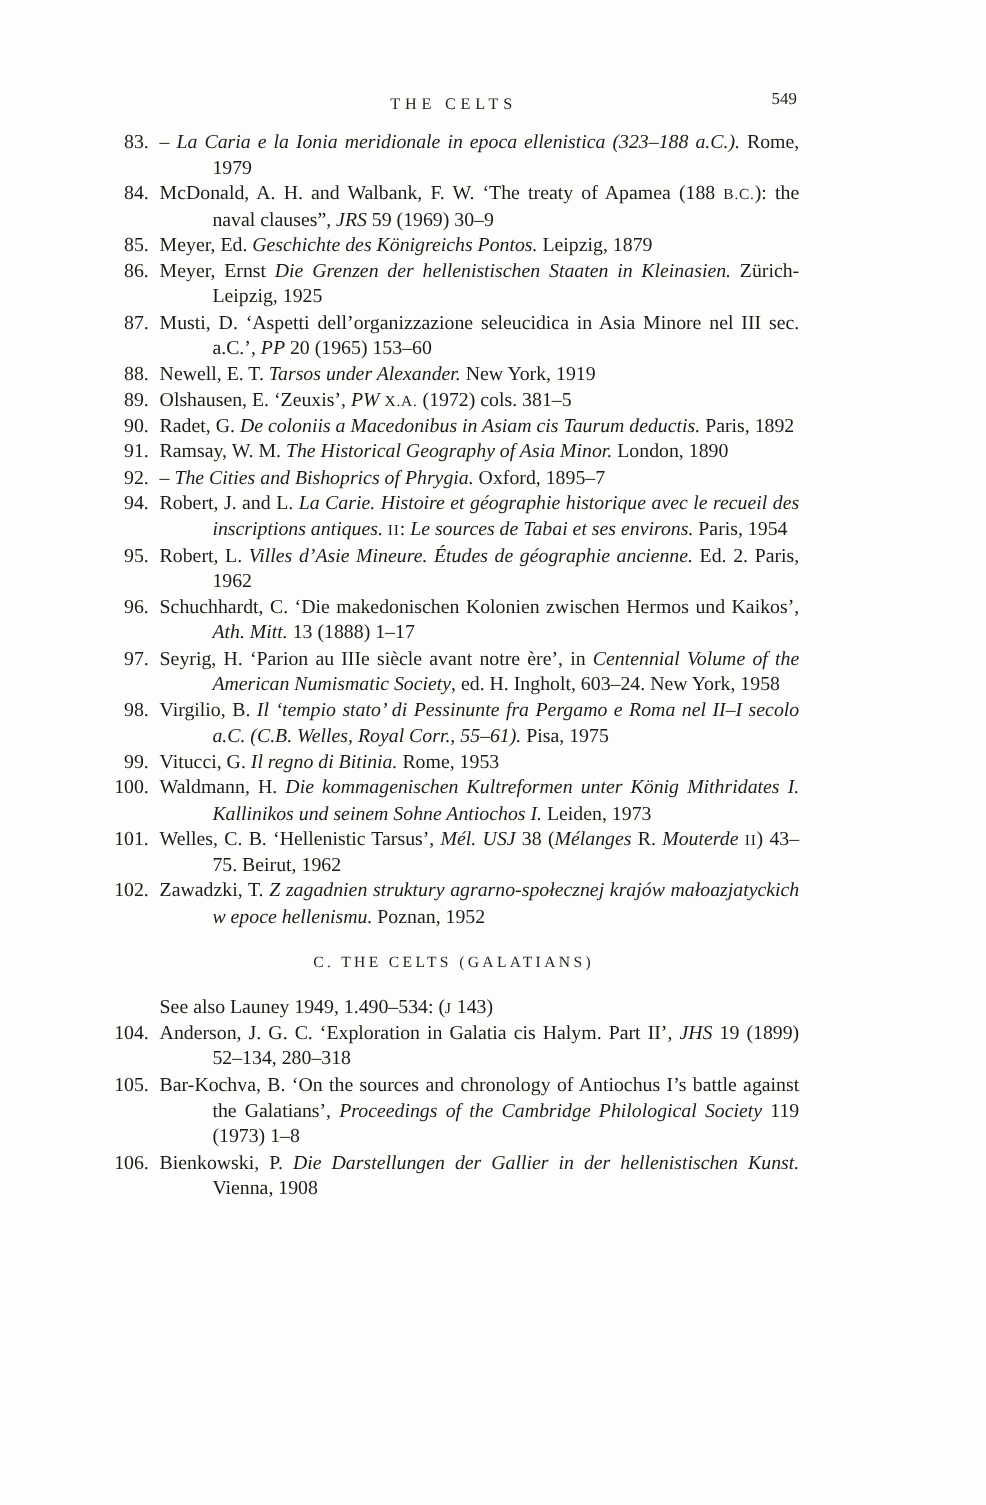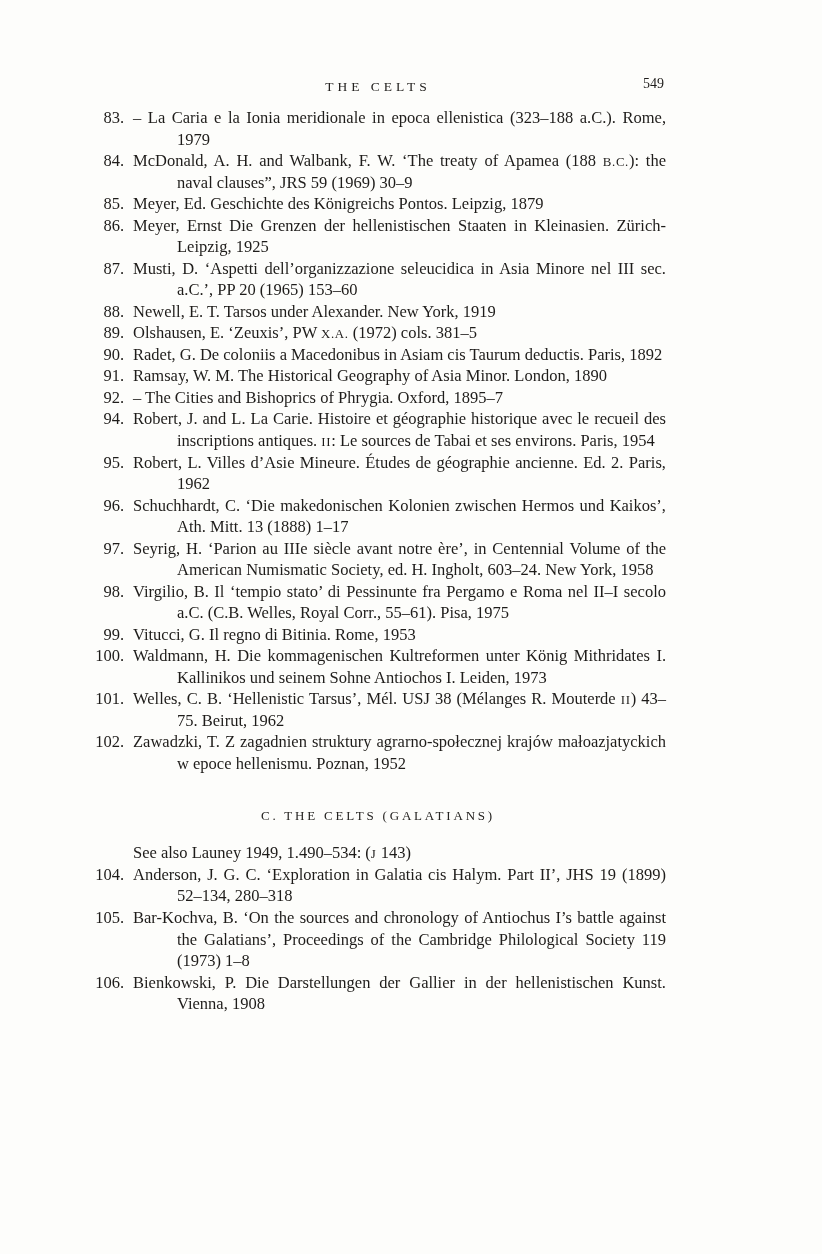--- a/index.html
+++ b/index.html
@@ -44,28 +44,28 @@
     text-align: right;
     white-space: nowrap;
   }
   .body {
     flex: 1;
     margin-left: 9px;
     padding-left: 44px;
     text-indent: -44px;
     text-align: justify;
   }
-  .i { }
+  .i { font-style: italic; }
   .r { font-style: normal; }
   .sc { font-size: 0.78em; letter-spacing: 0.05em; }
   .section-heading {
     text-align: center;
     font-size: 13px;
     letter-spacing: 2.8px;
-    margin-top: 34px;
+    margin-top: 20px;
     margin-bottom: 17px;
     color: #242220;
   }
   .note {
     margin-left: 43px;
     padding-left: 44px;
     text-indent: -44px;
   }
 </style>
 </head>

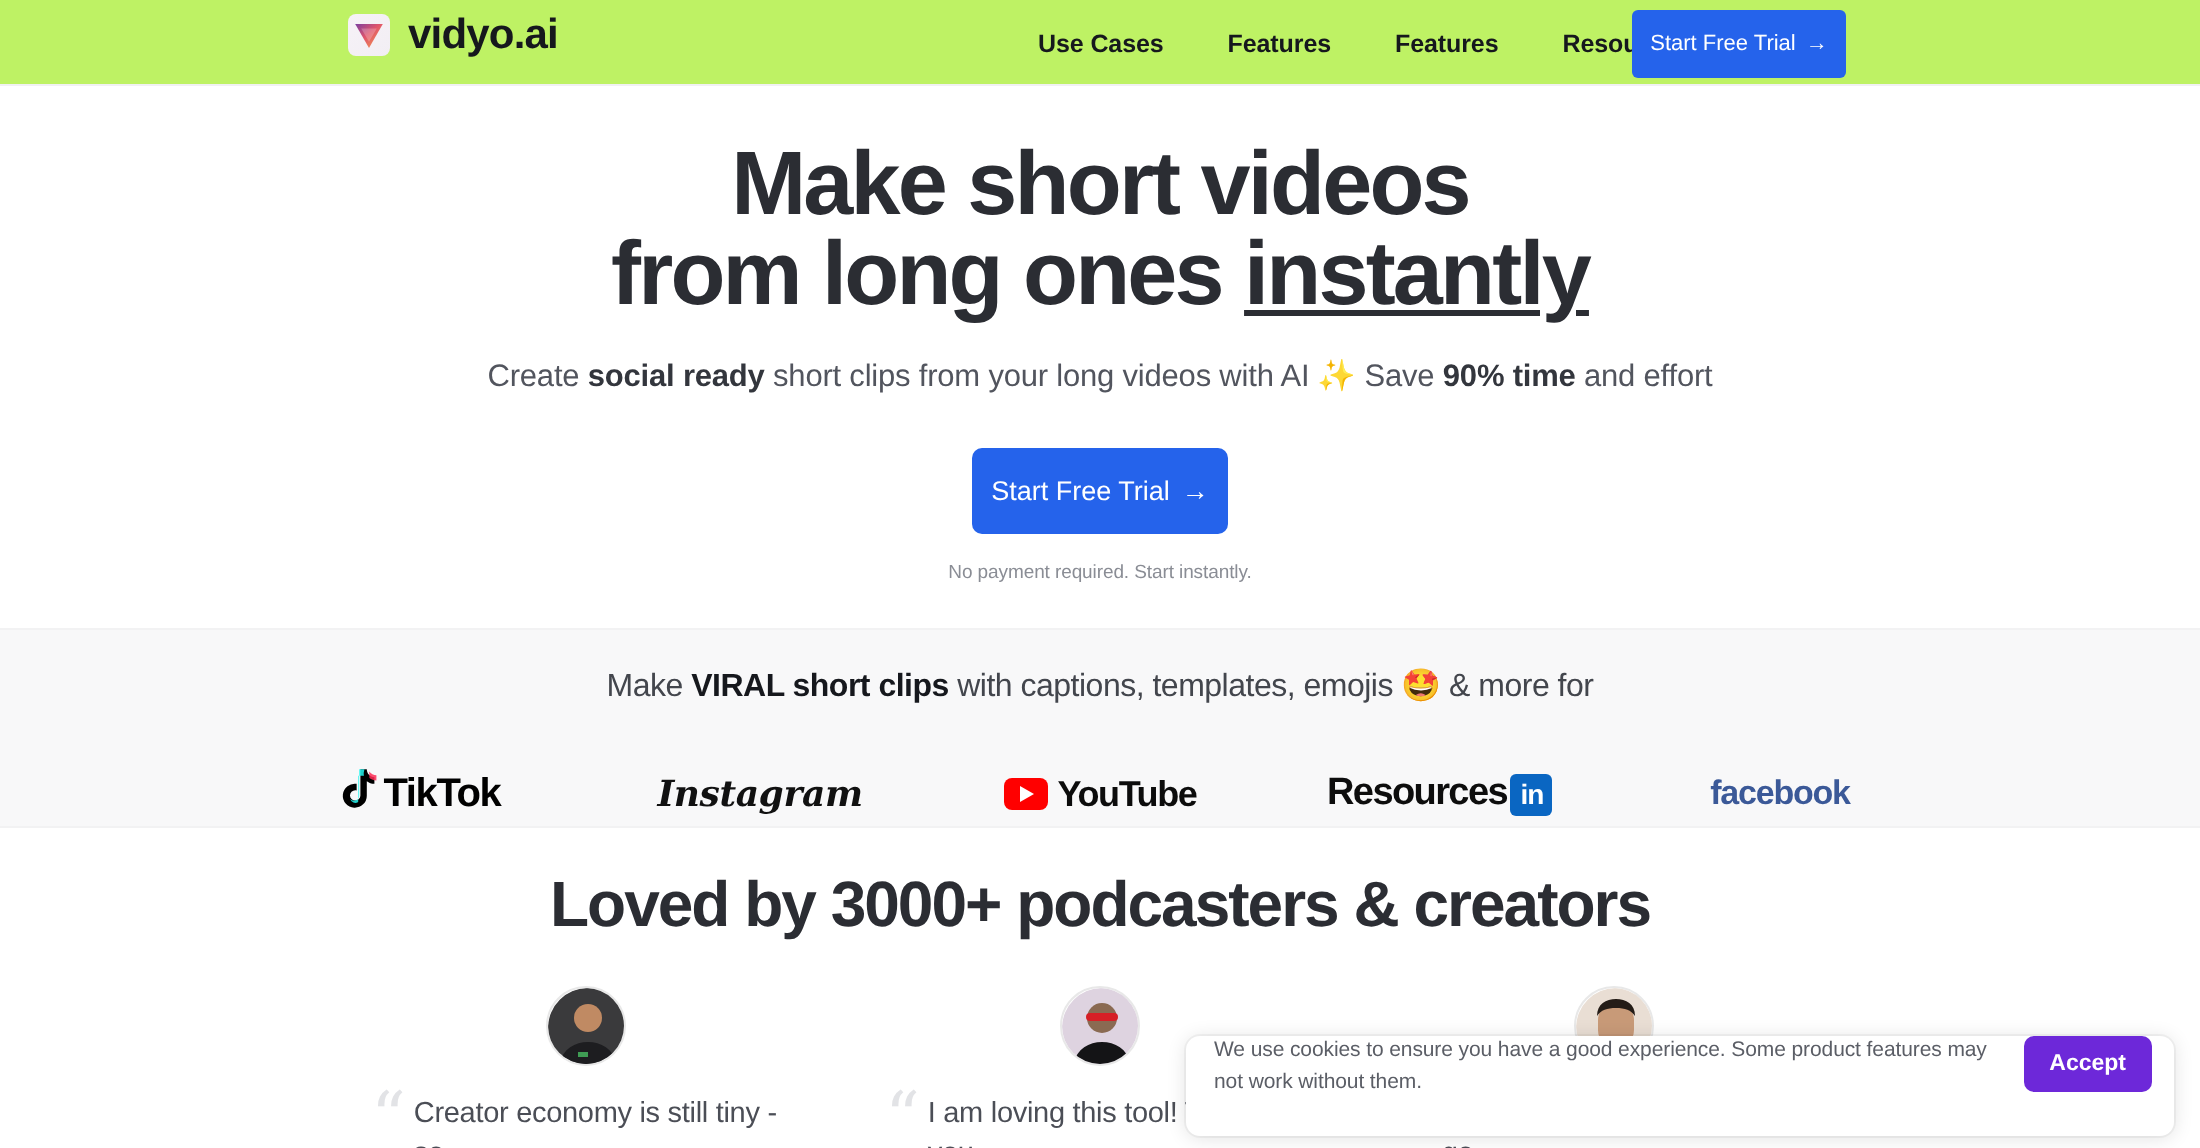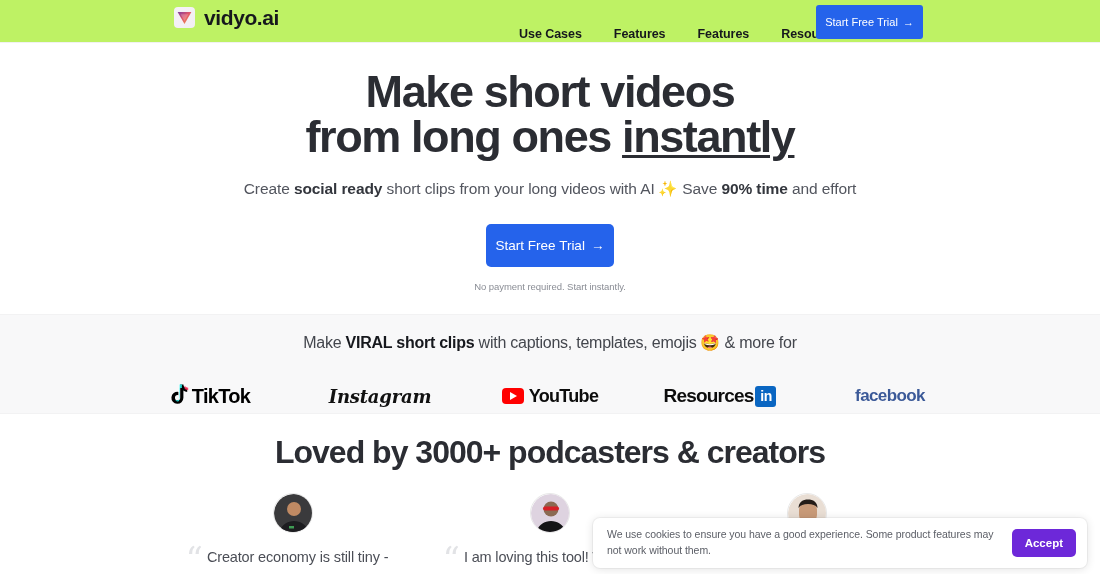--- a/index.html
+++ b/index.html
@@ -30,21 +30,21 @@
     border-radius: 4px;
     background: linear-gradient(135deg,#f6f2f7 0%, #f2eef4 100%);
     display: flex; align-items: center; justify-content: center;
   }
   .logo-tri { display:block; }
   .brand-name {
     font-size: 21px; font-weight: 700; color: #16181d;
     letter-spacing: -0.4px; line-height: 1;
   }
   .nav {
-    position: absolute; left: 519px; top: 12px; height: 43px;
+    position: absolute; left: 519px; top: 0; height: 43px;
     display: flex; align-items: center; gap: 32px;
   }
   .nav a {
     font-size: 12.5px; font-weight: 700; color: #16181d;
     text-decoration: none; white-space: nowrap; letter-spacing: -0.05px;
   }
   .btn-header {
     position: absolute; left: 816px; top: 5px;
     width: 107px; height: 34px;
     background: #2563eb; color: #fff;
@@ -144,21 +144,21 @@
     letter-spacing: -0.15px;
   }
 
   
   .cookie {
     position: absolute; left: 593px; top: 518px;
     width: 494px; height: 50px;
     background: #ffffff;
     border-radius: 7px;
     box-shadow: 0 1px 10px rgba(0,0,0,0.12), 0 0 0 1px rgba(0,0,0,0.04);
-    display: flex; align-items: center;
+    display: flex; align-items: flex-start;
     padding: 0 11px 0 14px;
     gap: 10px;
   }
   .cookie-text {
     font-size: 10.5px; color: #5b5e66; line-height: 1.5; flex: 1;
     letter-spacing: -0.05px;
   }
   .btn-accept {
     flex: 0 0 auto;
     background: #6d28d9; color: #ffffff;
----------
▶ _How to complete this task_
Your answer should consist of the lines from the listing that hold the word "margin".

▶ _Answer box_
     margin-left: 9px;
-    margin-top: 34px;
+    margin-top: 20px;
     margin-bottom: 17px;
     margin-left: 43px;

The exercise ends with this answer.